> _What the exercise asks_
Exactly as written, give back every record below.

> _Provided data_
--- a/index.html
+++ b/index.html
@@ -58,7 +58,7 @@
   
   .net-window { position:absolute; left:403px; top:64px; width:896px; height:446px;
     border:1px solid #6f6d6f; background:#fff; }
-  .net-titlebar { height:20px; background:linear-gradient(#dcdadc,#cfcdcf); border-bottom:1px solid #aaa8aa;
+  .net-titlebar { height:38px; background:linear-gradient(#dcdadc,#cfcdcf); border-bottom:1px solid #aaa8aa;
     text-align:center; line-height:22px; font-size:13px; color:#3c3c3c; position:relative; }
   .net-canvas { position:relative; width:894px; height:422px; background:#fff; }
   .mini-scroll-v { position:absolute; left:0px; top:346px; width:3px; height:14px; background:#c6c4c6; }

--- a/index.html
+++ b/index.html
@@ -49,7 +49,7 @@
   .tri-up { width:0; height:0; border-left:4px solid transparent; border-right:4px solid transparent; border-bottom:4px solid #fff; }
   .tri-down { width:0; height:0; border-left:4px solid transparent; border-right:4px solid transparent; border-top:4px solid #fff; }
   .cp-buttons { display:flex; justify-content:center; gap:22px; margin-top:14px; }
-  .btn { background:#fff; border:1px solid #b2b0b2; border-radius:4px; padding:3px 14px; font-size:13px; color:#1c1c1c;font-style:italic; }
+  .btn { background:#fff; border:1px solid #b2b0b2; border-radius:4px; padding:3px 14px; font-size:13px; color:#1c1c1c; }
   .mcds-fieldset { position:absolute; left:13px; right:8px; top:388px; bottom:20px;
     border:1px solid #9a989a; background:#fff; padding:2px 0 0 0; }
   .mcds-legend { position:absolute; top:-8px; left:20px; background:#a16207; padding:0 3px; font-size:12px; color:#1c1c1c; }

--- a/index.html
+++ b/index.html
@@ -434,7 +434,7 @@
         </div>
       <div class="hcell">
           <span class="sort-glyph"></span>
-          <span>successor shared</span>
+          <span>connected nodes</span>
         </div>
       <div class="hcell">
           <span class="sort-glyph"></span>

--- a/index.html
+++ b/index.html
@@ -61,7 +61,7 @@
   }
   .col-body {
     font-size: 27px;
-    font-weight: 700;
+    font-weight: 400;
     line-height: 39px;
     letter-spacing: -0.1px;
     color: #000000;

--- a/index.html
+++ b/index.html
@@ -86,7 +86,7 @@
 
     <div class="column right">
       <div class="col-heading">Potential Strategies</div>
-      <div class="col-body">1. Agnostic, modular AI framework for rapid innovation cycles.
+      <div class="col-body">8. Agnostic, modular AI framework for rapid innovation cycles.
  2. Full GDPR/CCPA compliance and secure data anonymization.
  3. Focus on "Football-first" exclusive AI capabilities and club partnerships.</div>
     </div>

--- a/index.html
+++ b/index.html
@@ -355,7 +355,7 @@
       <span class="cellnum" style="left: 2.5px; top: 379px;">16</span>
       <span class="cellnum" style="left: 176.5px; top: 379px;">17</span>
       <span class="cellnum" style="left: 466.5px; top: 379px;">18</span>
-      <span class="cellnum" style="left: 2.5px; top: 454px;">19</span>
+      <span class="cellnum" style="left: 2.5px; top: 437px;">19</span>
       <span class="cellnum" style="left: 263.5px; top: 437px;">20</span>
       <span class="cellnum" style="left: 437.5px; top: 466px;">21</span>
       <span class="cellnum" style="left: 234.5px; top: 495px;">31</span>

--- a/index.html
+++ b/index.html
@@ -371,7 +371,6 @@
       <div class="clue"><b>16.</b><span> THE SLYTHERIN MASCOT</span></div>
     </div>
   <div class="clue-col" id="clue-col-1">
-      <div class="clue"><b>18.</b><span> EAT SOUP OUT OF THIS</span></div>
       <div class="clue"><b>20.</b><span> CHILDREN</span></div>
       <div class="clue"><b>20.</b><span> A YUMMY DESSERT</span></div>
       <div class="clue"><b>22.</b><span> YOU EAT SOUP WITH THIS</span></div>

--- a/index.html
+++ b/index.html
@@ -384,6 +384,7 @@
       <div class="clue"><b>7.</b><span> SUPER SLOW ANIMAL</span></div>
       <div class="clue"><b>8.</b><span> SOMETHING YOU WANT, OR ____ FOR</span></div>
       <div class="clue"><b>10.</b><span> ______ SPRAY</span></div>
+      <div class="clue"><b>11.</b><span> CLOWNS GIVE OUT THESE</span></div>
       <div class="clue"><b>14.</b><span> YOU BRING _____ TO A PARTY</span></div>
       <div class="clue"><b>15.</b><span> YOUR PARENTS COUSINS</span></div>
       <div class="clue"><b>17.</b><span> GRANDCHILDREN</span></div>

> _Answer to this task_
--- a/index.html
+++ b/index.html
@@ -58,7 +58,7 @@
   
   .net-window { position:absolute; left:403px; top:64px; width:896px; height:446px;
     border:1px solid #6f6d6f; background:#fff; }
-  .net-titlebar { height:20px; background:linear-gradient(#dcdadc,#cfcdcf); border-bottom:1px solid #aaa8aa;
+  .net-titlebar { height:38px; background:linear-gradient(#dcdadc,#cfcdcf); border-bottom:1px solid #aaa8aa;
     text-align:center; line-height:22px; font-size:13px; color:#3c3c3c; position:relative; }
   .net-canvas { position:relative; width:894px; height:422px; background:#fff; }
   .mini-scroll-v { position:absolute; left:0px; top:346px; width:3px; height:14px; background:#c6c4c6; }

--- a/index.html
+++ b/index.html
@@ -49,7 +49,7 @@
   .tri-up { width:0; height:0; border-left:4px solid transparent; border-right:4px solid transparent; border-bottom:4px solid #fff; }
   .tri-down { width:0; height:0; border-left:4px solid transparent; border-right:4px solid transparent; border-top:4px solid #fff; }
   .cp-buttons { display:flex; justify-content:center; gap:22px; margin-top:14px; }
-  .btn { background:#fff; border:1px solid #b2b0b2; border-radius:4px; padding:3px 14px; font-size:13px; color:#1c1c1c;font-style:italic; }
+  .btn { background:#fff; border:1px solid #b2b0b2; border-radius:4px; padding:3px 14px; font-size:13px; color:#1c1c1c; }
   .mcds-fieldset { position:absolute; left:13px; right:8px; top:388px; bottom:20px;
     border:1px solid #9a989a; background:#fff; padding:2px 0 0 0; }
   .mcds-legend { position:absolute; top:-8px; left:20px; background:#a16207; padding:0 3px; font-size:12px; color:#1c1c1c; }

--- a/index.html
+++ b/index.html
@@ -434,7 +434,7 @@
         </div>
       <div class="hcell">
           <span class="sort-glyph"></span>
-          <span>successor shared</span>
+          <span>connected nodes</span>
         </div>
       <div class="hcell">
           <span class="sort-glyph"></span>

--- a/index.html
+++ b/index.html
@@ -61,7 +61,7 @@
   }
   .col-body {
     font-size: 27px;
-    font-weight: 700;
+    font-weight: 400;
     line-height: 39px;
     letter-spacing: -0.1px;
     color: #000000;

--- a/index.html
+++ b/index.html
@@ -86,7 +86,7 @@
 
     <div class="column right">
       <div class="col-heading">Potential Strategies</div>
-      <div class="col-body">1. Agnostic, modular AI framework for rapid innovation cycles.
+      <div class="col-body">8. Agnostic, modular AI framework for rapid innovation cycles.
  2. Full GDPR/CCPA compliance and secure data anonymization.
  3. Focus on "Football-first" exclusive AI capabilities and club partnerships.</div>
     </div>

--- a/index.html
+++ b/index.html
@@ -355,7 +355,7 @@
       <span class="cellnum" style="left: 2.5px; top: 379px;">16</span>
       <span class="cellnum" style="left: 176.5px; top: 379px;">17</span>
       <span class="cellnum" style="left: 466.5px; top: 379px;">18</span>
-      <span class="cellnum" style="left: 2.5px; top: 454px;">19</span>
+      <span class="cellnum" style="left: 2.5px; top: 437px;">19</span>
       <span class="cellnum" style="left: 263.5px; top: 437px;">20</span>
       <span class="cellnum" style="left: 437.5px; top: 466px;">21</span>
       <span class="cellnum" style="left: 234.5px; top: 495px;">31</span>

--- a/index.html
+++ b/index.html
@@ -371,7 +371,6 @@
       <div class="clue"><b>16.</b><span> THE SLYTHERIN MASCOT</span></div>
     </div>
   <div class="clue-col" id="clue-col-1">
-      <div class="clue"><b>18.</b><span> EAT SOUP OUT OF THIS</span></div>
       <div class="clue"><b>20.</b><span> CHILDREN</span></div>
       <div class="clue"><b>20.</b><span> A YUMMY DESSERT</span></div>
       <div class="clue"><b>22.</b><span> YOU EAT SOUP WITH THIS</span></div>

--- a/index.html
+++ b/index.html
@@ -384,6 +384,7 @@
       <div class="clue"><b>7.</b><span> SUPER SLOW ANIMAL</span></div>
       <div class="clue"><b>8.</b><span> SOMETHING YOU WANT, OR ____ FOR</span></div>
       <div class="clue"><b>10.</b><span> ______ SPRAY</span></div>
+      <div class="clue"><b>11.</b><span> CLOWNS GIVE OUT THESE</span></div>
       <div class="clue"><b>14.</b><span> YOU BRING _____ TO A PARTY</span></div>
       <div class="clue"><b>15.</b><span> YOUR PARENTS COUSINS</span></div>
       <div class="clue"><b>17.</b><span> GRANDCHILDREN</span></div>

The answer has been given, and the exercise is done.